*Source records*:
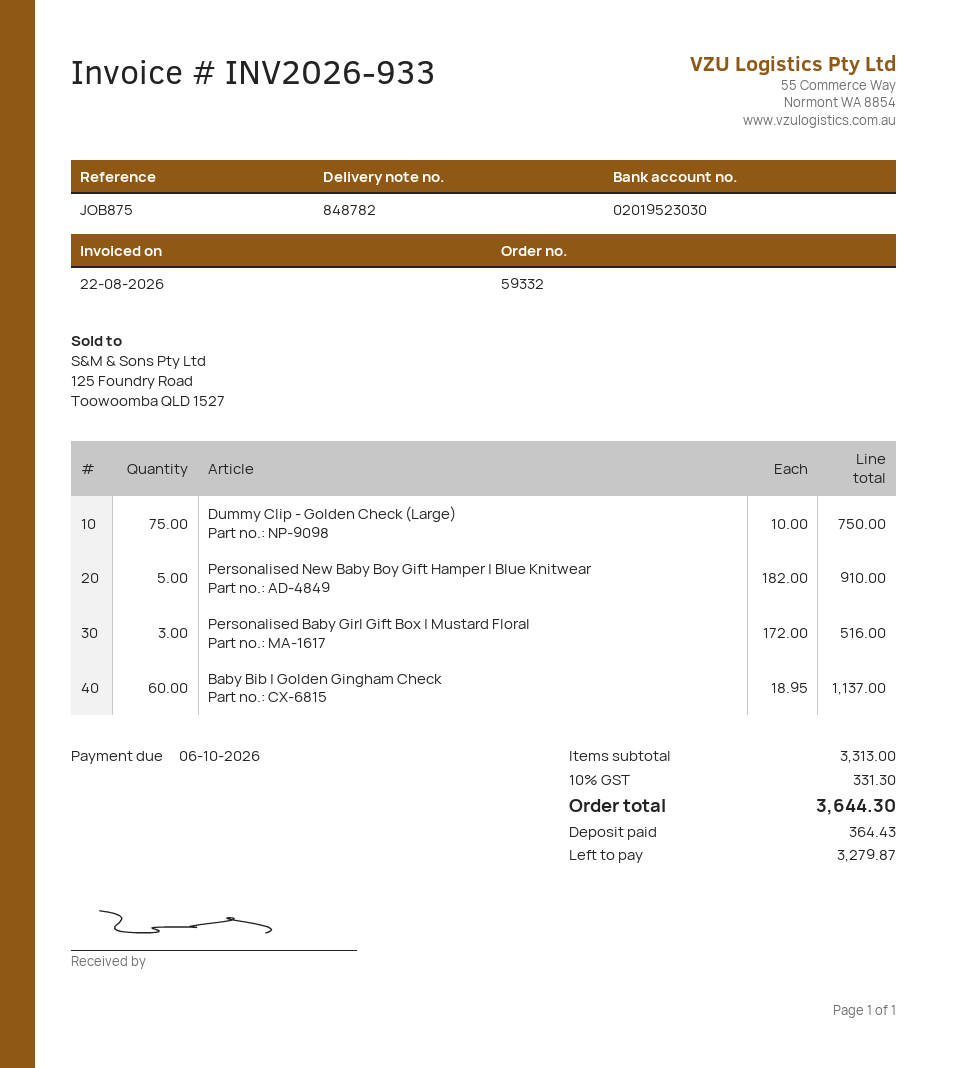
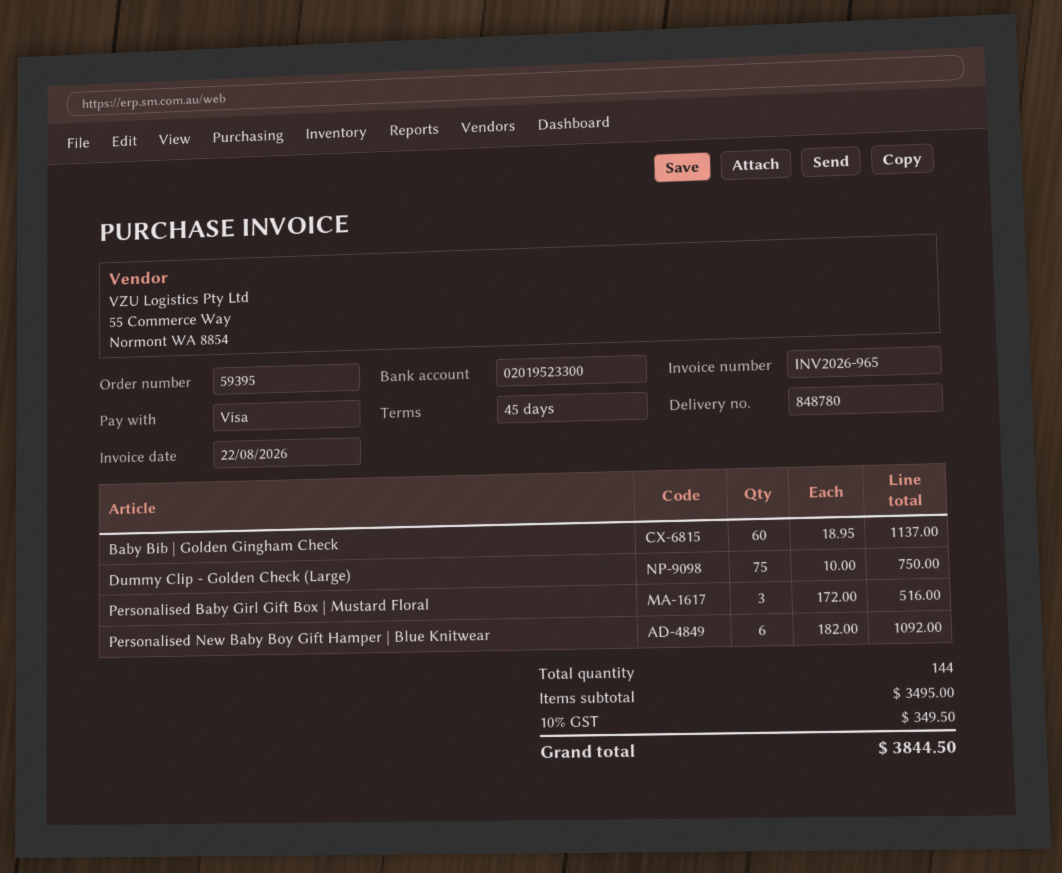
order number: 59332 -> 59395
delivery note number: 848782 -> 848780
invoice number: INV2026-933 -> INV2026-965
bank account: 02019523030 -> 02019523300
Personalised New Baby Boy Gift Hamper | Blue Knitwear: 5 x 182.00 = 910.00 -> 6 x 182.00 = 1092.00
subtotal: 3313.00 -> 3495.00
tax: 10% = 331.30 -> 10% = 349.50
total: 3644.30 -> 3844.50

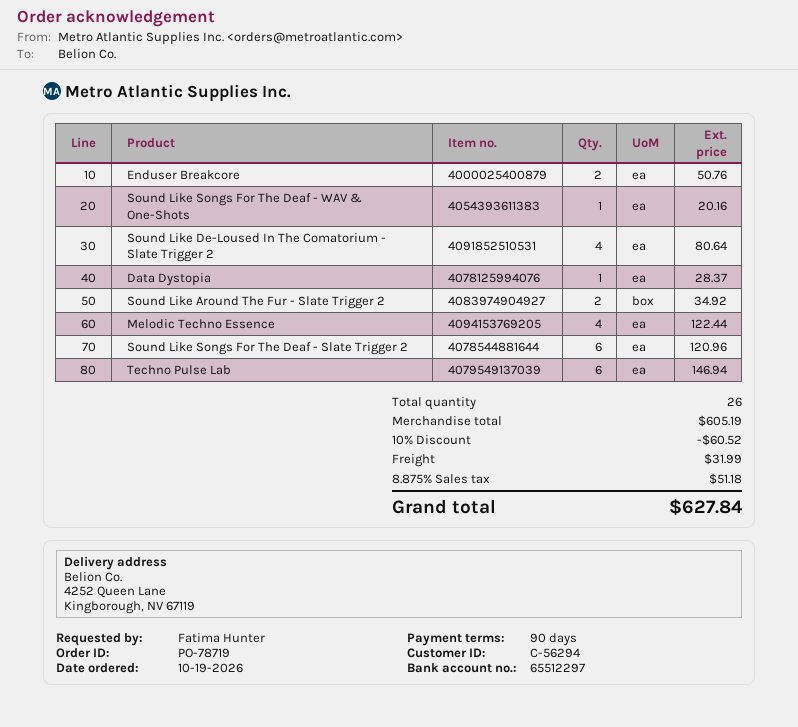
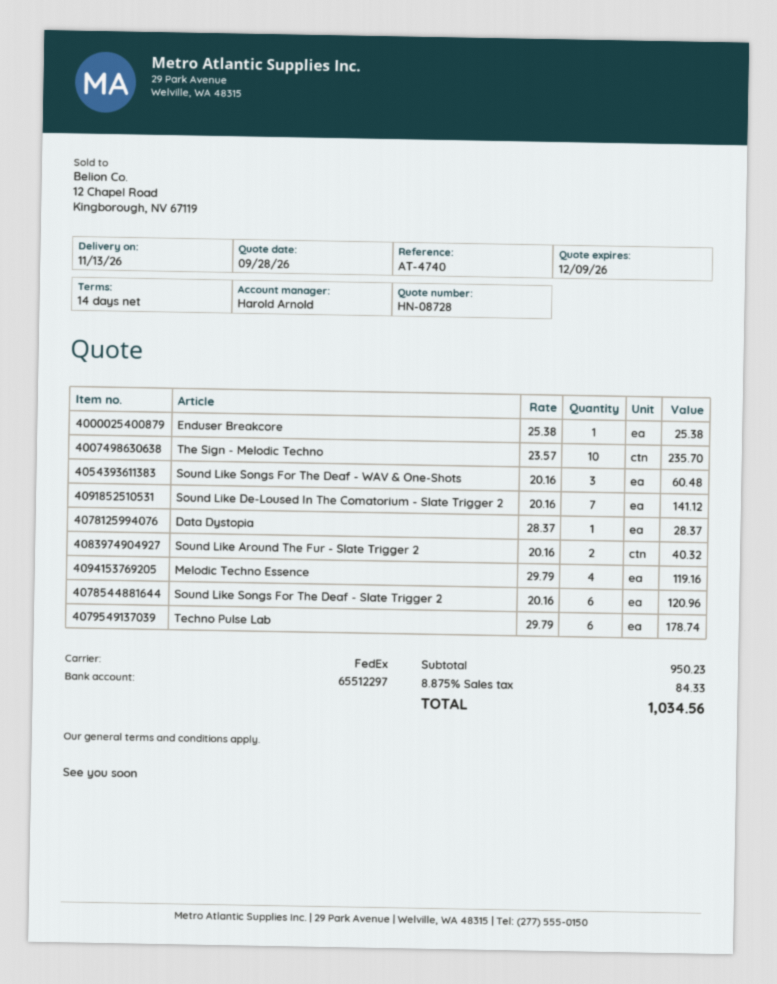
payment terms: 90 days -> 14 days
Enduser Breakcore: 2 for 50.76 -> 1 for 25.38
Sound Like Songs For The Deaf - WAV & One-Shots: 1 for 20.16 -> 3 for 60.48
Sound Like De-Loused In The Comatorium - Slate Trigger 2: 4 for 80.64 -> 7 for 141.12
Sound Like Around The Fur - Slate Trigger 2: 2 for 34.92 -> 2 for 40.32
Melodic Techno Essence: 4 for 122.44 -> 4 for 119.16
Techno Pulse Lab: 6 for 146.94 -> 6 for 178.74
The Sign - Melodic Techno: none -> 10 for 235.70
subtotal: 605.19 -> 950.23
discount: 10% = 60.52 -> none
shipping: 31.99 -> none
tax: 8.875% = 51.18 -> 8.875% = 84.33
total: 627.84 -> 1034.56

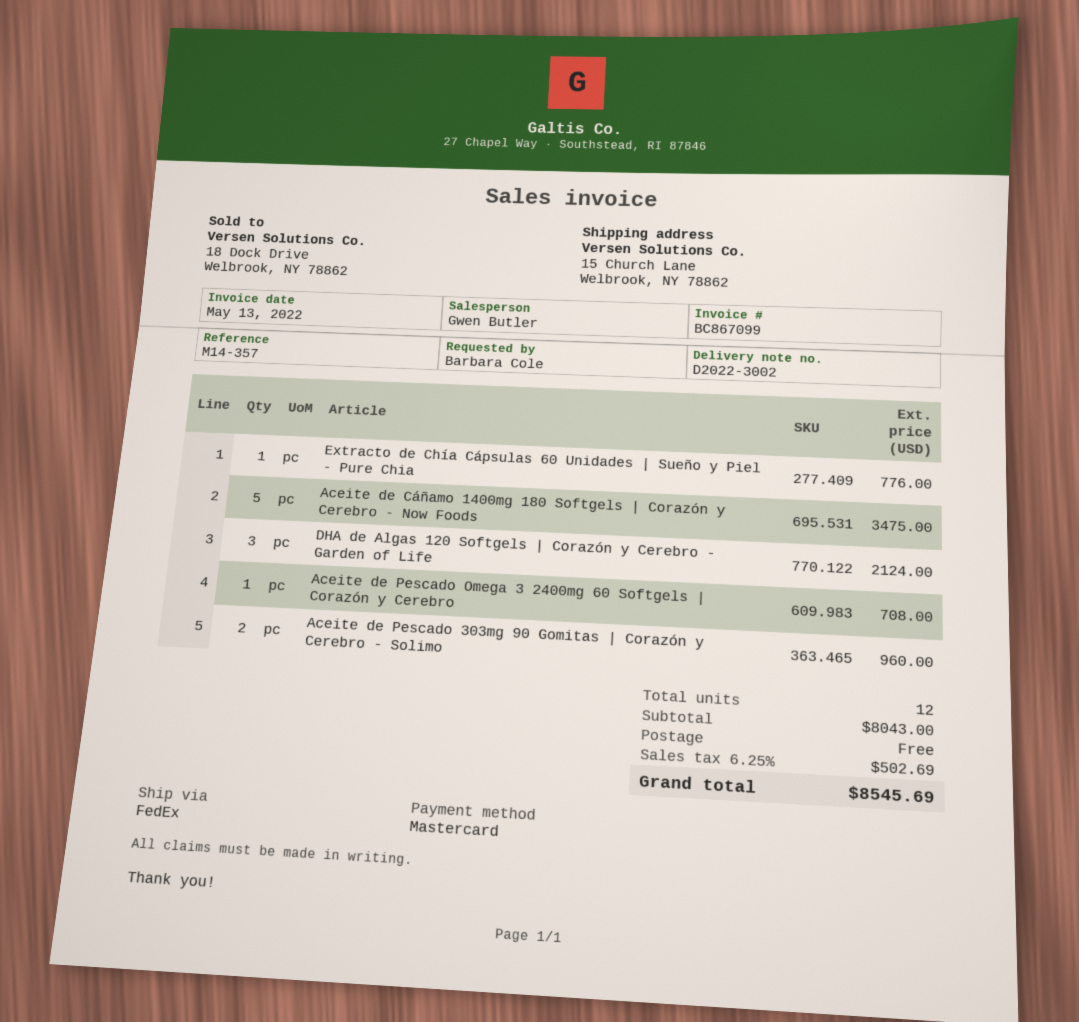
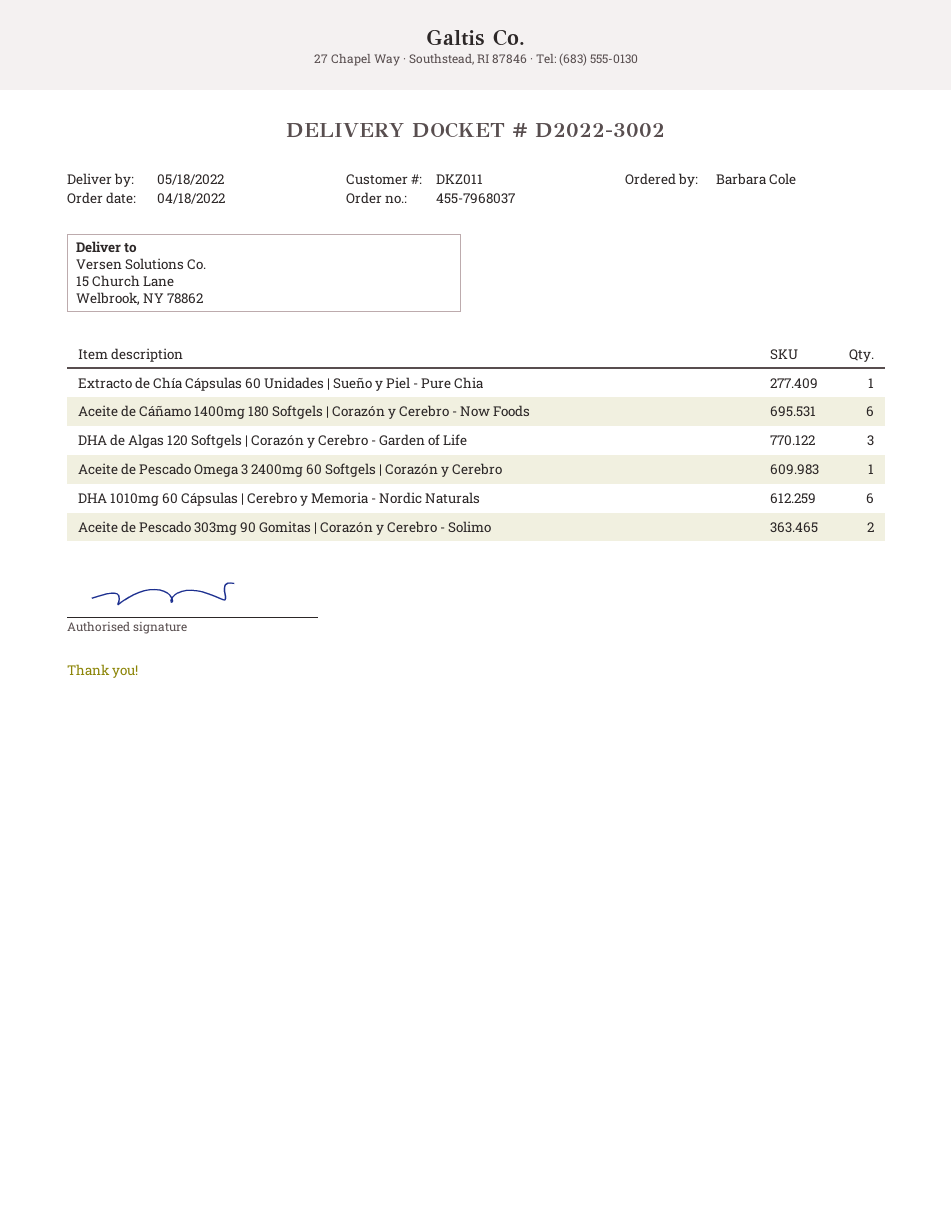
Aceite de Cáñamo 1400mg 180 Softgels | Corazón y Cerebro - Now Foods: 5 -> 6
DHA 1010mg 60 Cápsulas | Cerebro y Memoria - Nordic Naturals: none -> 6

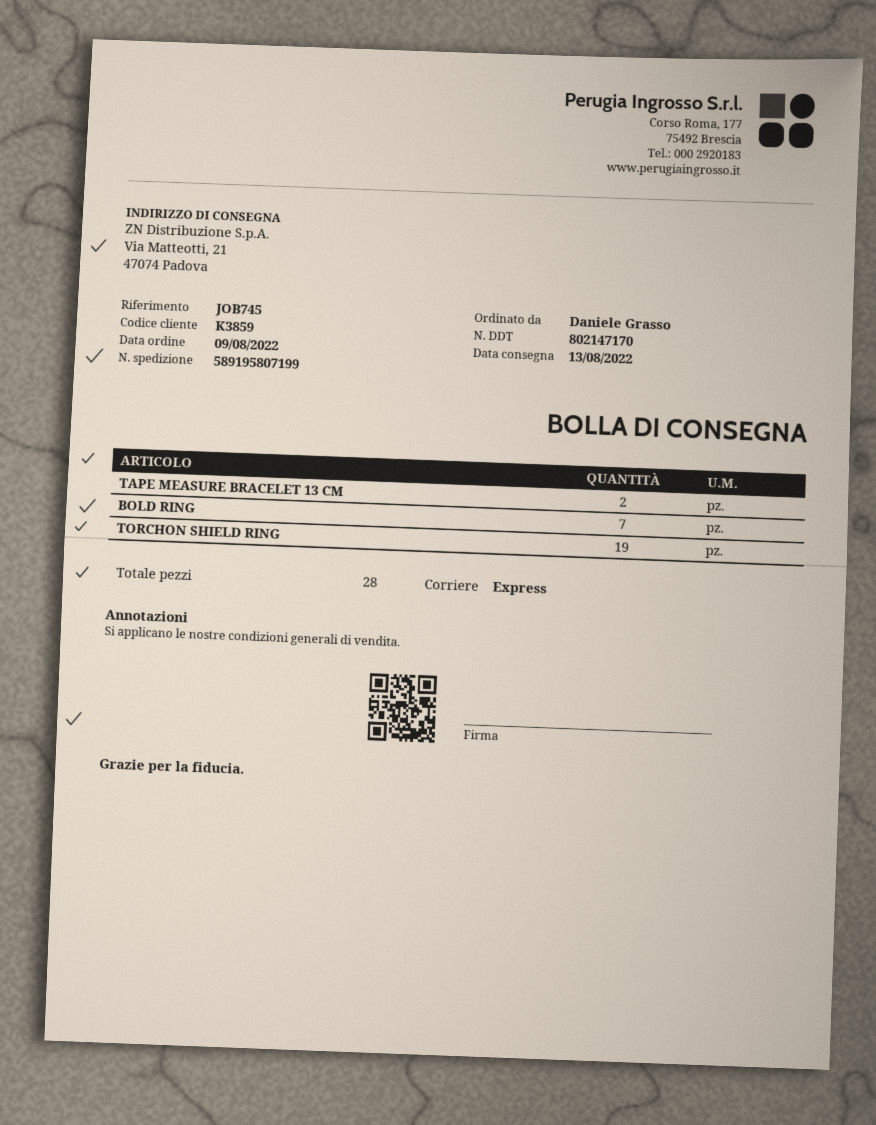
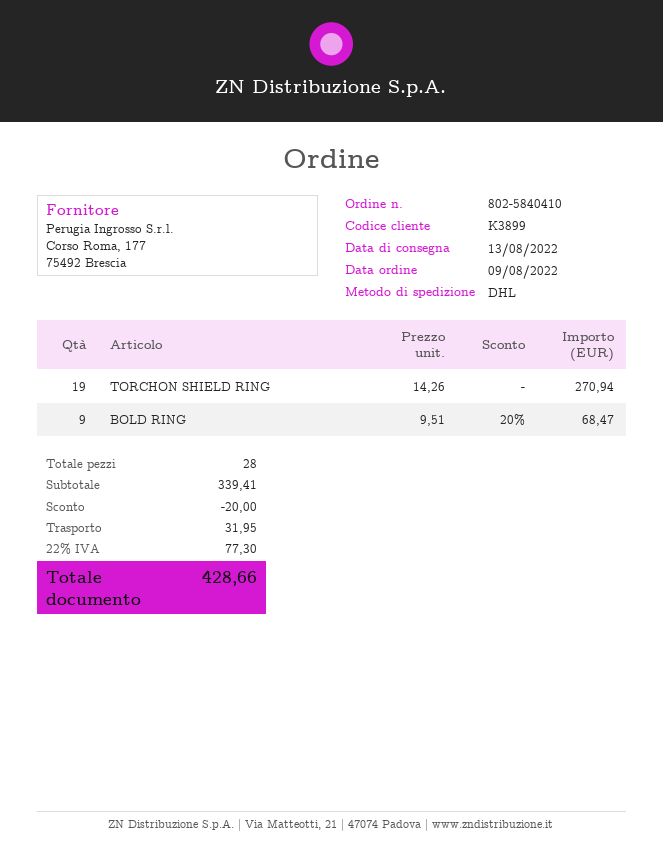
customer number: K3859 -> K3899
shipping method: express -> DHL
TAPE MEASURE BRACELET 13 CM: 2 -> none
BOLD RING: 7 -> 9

*EXERCISE OBJECTIVE*: Copy nothing but the lines above that run from the one with "Personalised New Baby" to the one with "Sound Like De-Loused", ends included; pictures stay out.

*YOUR RESPONSE*:
Personalised New Baby Boy Gift Hamper | Blue Knitwear: 5 x 182.00 = 910.00 -> 6 x 182.00 = 1092.00
subtotal: 3313.00 -> 3495.00
tax: 10% = 331.30 -> 10% = 349.50
total: 3644.30 -> 3844.50

payment terms: 90 days -> 14 days
Enduser Breakcore: 2 for 50.76 -> 1 for 25.38
Sound Like Songs For The Deaf - WAV & One-Shots: 1 for 20.16 -> 3 for 60.48
Sound Like De-Loused In The Comatorium - Slate Trigger 2: 4 for 80.64 -> 7 for 141.12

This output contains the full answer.